Well, the Prior Model of persona development only took into account
Fictional name
Job titles and major responsibilities
Demographic: Age, gender, education, ethnicity, occupation and for B2B, company size, position in buying unit.
A quote that sums up what matters most to the persona as it relates to your site
Casual pictures representing that user group
And for many pre-internet era businesses this fulfilled the market segmentation need for spray and pray tactics, but it’s nowhere near adequate now.
Traditional segmentation strategies and modern persona development are very different things.
So what does digital have to do with this shift in approach?...
February 2014 article in Wired on personas for digital use, which I’ll go into more depth on later.
But the key takeaway implied here is that digital users bring a unique profile and set of behaviors to every situation.
Because of this, we have think in a fundamentally different way about our customers and users.
If we don’t, we risk falling prey to some serious pitfalls…
John Forsyth at McKinsey has written some great reports on segmentation and persona profiling, and he makes a few very interesting points:
Personas and segments are rarely created, more often they are discovered or uncovered.
Segmentation and demographics are very different things.

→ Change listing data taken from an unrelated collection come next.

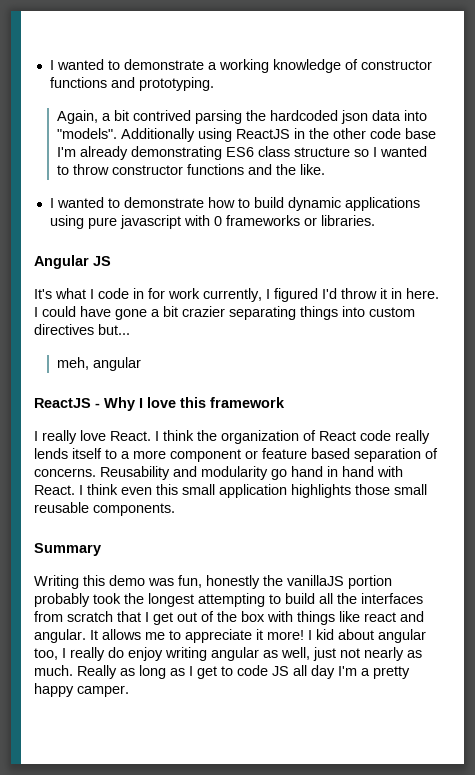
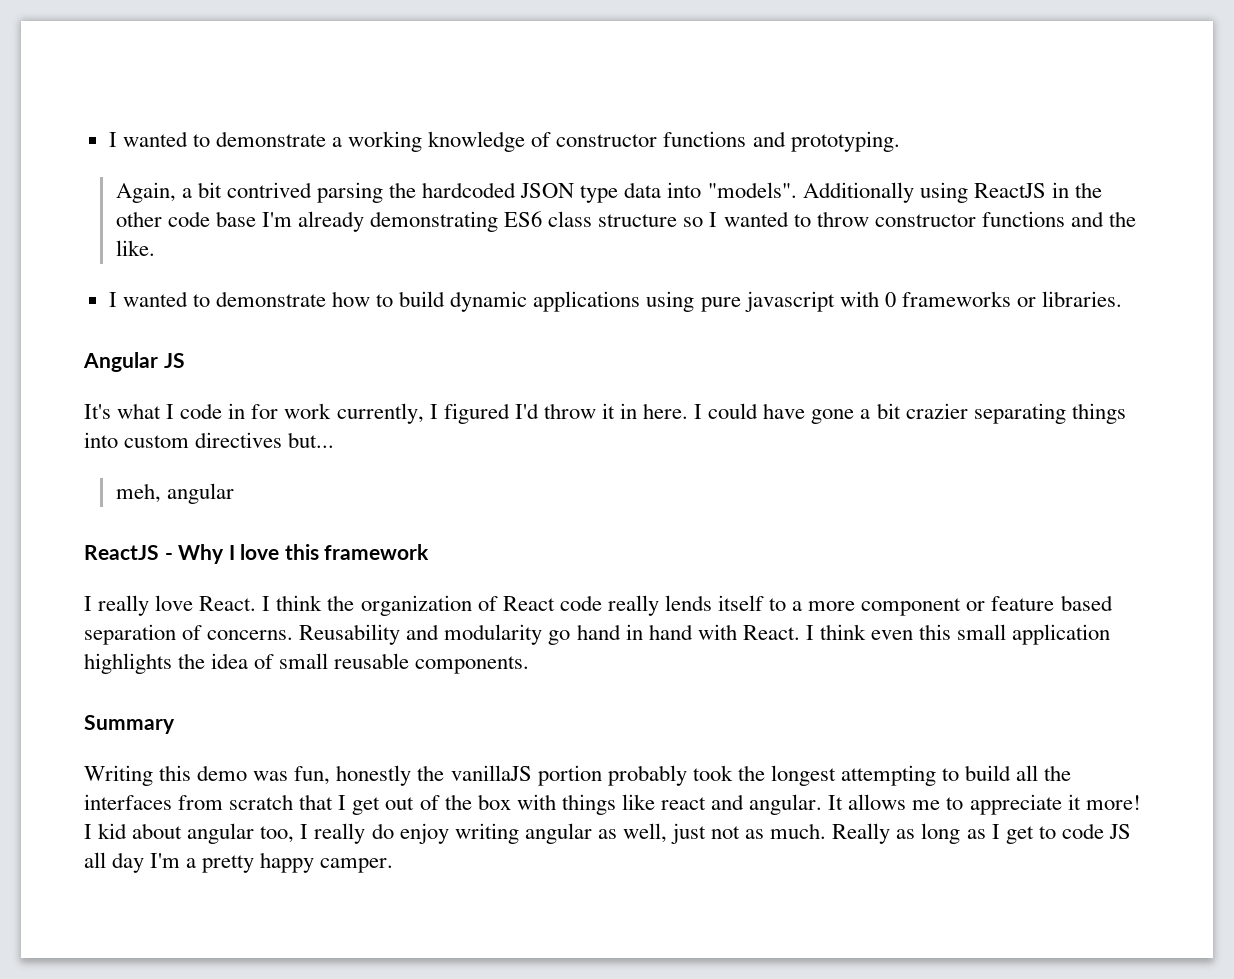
[341,110,369,124] json -> [520,183,619,203] JSON type
[355,484,390,495] those -> [178,653,275,669] the idea of
[364,647,404,661] nearly -> (741, 832) none

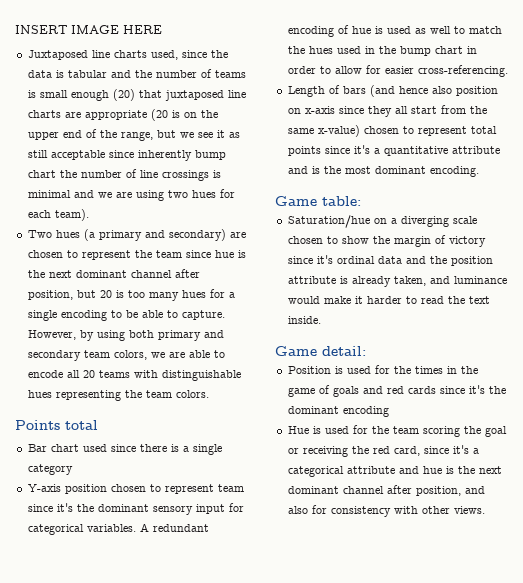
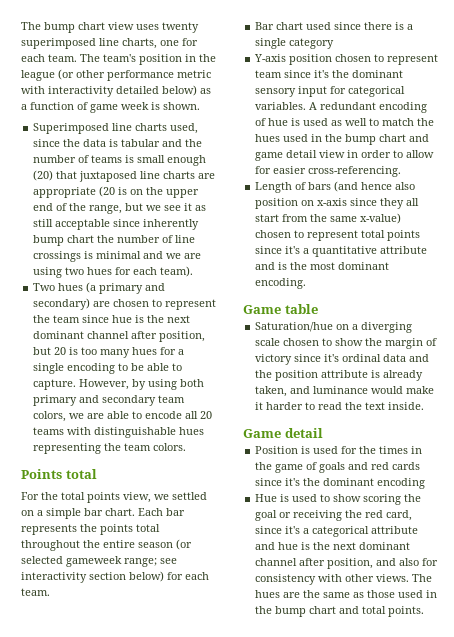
[15,25,162,34] [27,50,88,60] INSERT IMAGE HERE // Juxtaposed -> [21,22,199,33] [21,38,198,49] [21,54,216,65] [21,69,211,81] [21,85,211,97] [21,102,200,113] [33,123,110,134] The bump chart view uses twenty superimposed line charts, one for each team. The team's position in the league (or other performance metric with interactivity detailed below) as a function of game week is shown. // Superimposed
(98, 425) none -> [21,492,207,503] [21,508,185,519] [21,524,160,535] [21,539,192,551] [21,556,177,567] [21,571,209,583] [21,588,50,596] // For the total points view, we settled on a simple bar chart. Each bar represents the points total throughout the entire season (or selected gameweek range; see interactivity section below) for each team.
(463, 50) none -> [409,134,430,142] [255,150,346,161] and game detail view
[322,196,361,206] table: -> [284,304,318,314] table
[322,346,366,356] detail: -> [284,428,323,438] detail
[352,425,419,434] for the team -> [320,494,362,502] to show
(485, 510) none -> [412,574,433,582] [255,590,438,598] [255,606,425,617] The hues are the same as those used in the bump chart and total points.

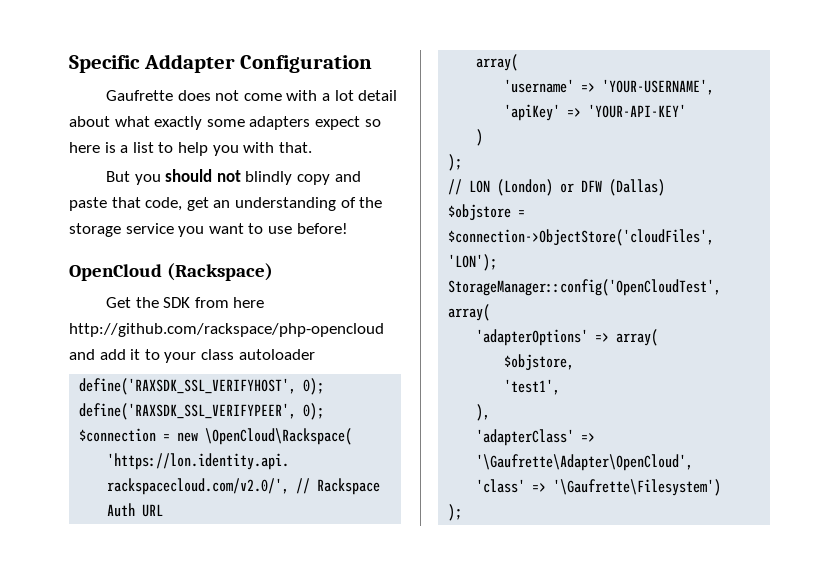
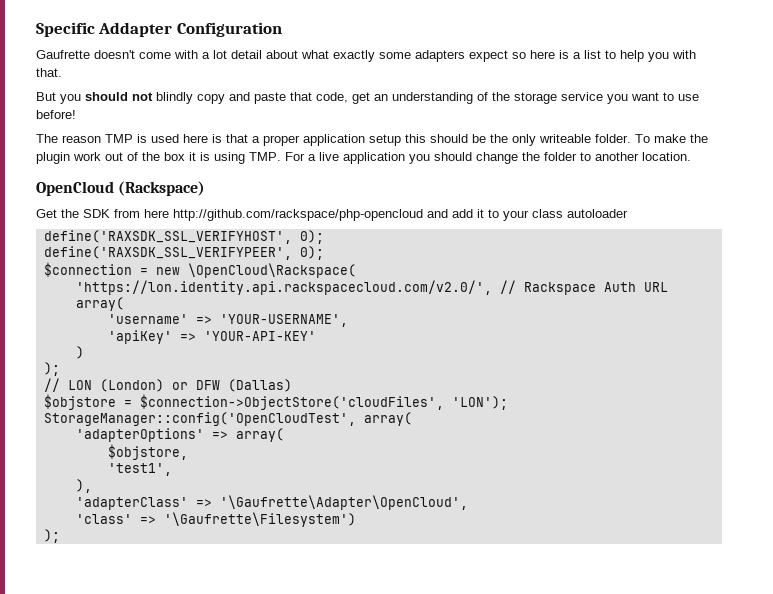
[177,90,240,101] does not -> [94,50,135,59] doesn't
(348, 228) none -> [36,134,708,146] [36,152,691,164] // The reason TMP is used here is that a proper application setup this should be the only writeable folder. To make the plugin work out of the box it is using TMP. For a live application you should change the folder to another location.

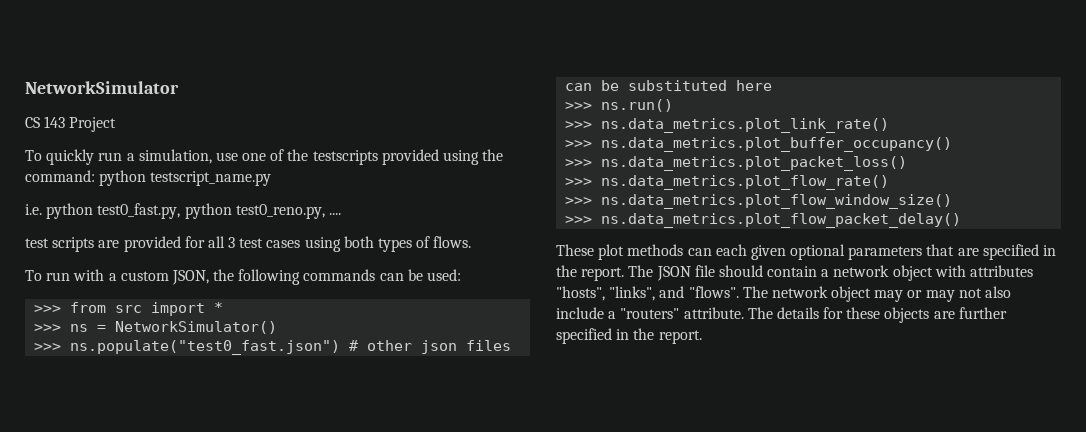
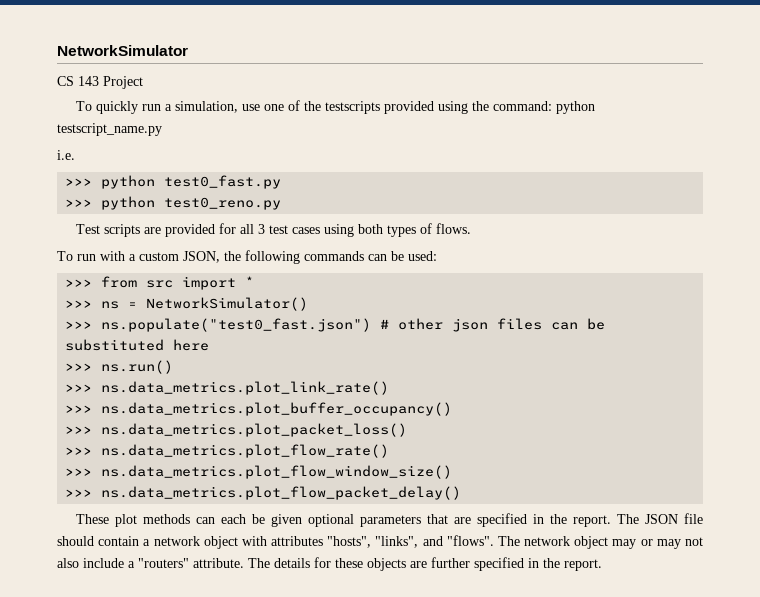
[46,203,341,219] [25,238,49,248] python test0_fast.py, python test0_reno.py, .... // test -> [65,175,282,189] [65,196,282,210] [75,224,100,234] // >>> python test0_fast.py // >>> python test0_reno.py // Test
(747, 250) none -> [251,514,265,524] be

EXAMPLE: “You have two people, we know they’re the same age, we know they’re British citizens, and we know they’re of royal blood.” “One of them is Prince Charles. The other is Ozzy Osbourne, the Prince of Darkness. They’re in the same demographic segment, but I can’t imagine marketing or designing to them the same way.”
So in summary, he says, you have to ask why you want to segment and what decisions you’re trying to make as a result of the segmentation or profiling process.
EXAMPLE: Clearblue Pregnancy Test Example from Harvard Business Review.
With a pregnancy test you cannot omit the question of why, why is a woman needing to take a pregnancy test in the first place?
Clearblue found that there were two groups- hopefuls and fearfuls.
They only found that out by asking questions that were much deeper than the traditional demographic perspective
By considering that their product touches the customers at many different points in their awareness, consideration and purchase cycle- that’s right, the customer journey is now a big factor.
CLICK
So what should we glean?
Persona Development in the Digital Age has to be about effective storytelling.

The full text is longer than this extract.